Squid proxy helper for validating bcrypt hashed passwords.
The helper is src/basic_bcrypt_auth.py
.
A squid helper that allows squid to validate usernames and passwords it receives from basic authentication against bcrypt hashes.
- Run
docker compose up
- Set your http and https proxy to
http://myproxyuser:myproxypassword@127.0.0.1:3128
and browse to something like http://neverssl.com.- You should get through to the site you're attempting to browse to.
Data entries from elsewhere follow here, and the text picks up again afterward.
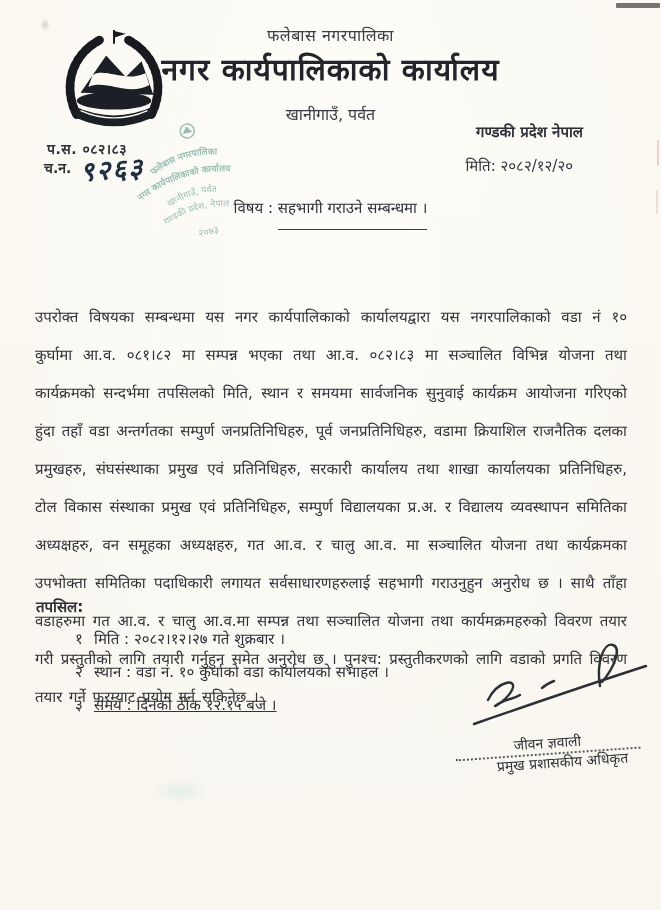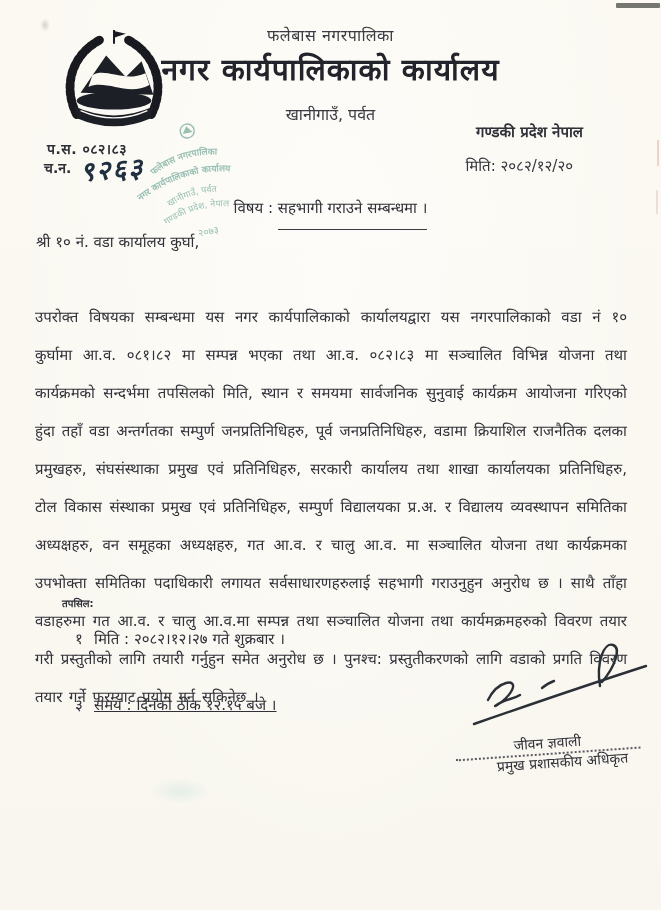"श्री १० नं. वडा कार्यालय" div.abs { html: <div>श्री १० नं. वडा कार्यालय कुर्घा,</div> -> none }
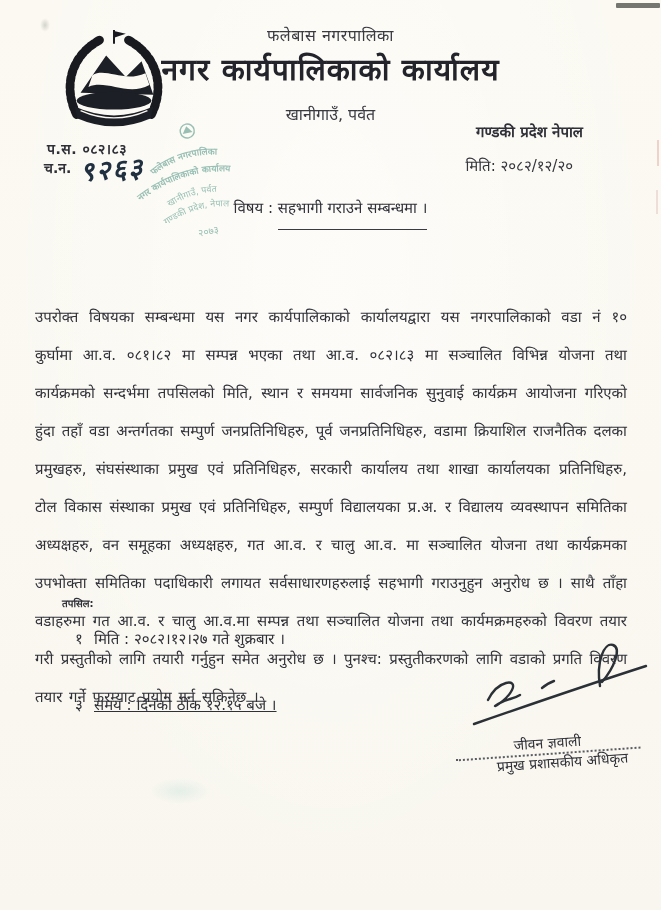"तपसिल:" .tapasil { font-size: 10px -> 15px; margin-left: 26px -> none }
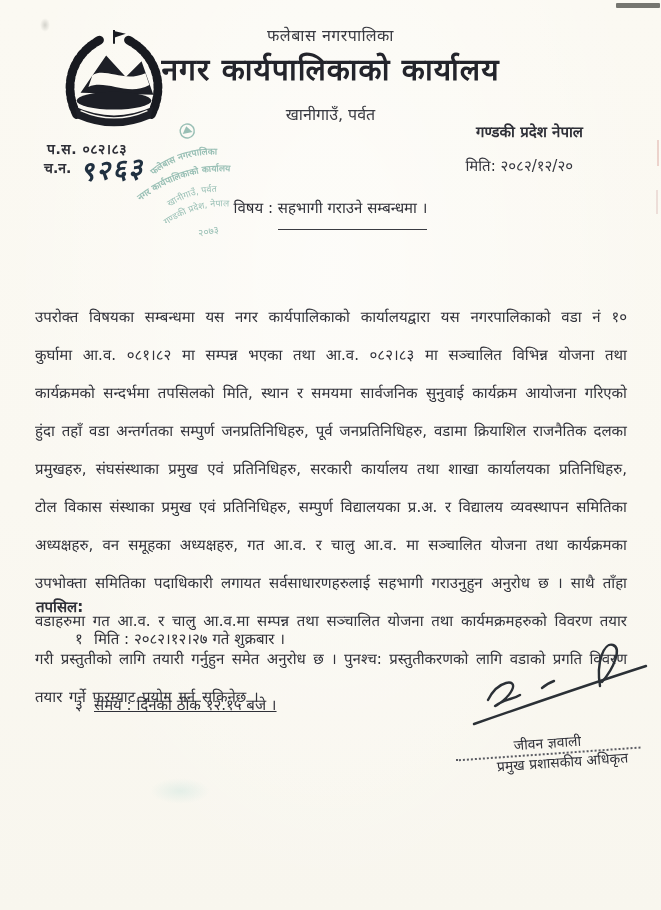"२ स्थान : वडा नं." div.abs { html: none -> <div> <span>२</span><span>स्थान : वडा नं. १० कुर्घाको वडा कार्यालयको सभाहल ।</span> </div> }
- Now set your http and https proxy to
http://127.0.0.1:3128
and try again- You should get an HTTP 407 error
- Checkout
src/squid.conf
- especially this line:
auth_param basic program /usr/lib/squid/basic_bcrypt_auth.py /etc/squid/passwords
The squid helper is opinionated.
-
It assumes that you are creating your bcrypt hash via the
htpasswd
tool, which is often times found throughout Squid proxy documentation for generating basic authentication credential files.-
For example:
htpasswd -cbB -C 10 /etc/squid/passwords <username> <password>
-
This creates a new password file, using bcrypt as the hashing algorithm, with a cost factor of 10.
-
-
It loads your password file contents (usernames and hashes) into memory at the start of the program.
- It assumes your underlying host is ephemeral.
- Due to the ephemeral nature of the host, it assumes your credential file is generated as part of the host's bootstrap process.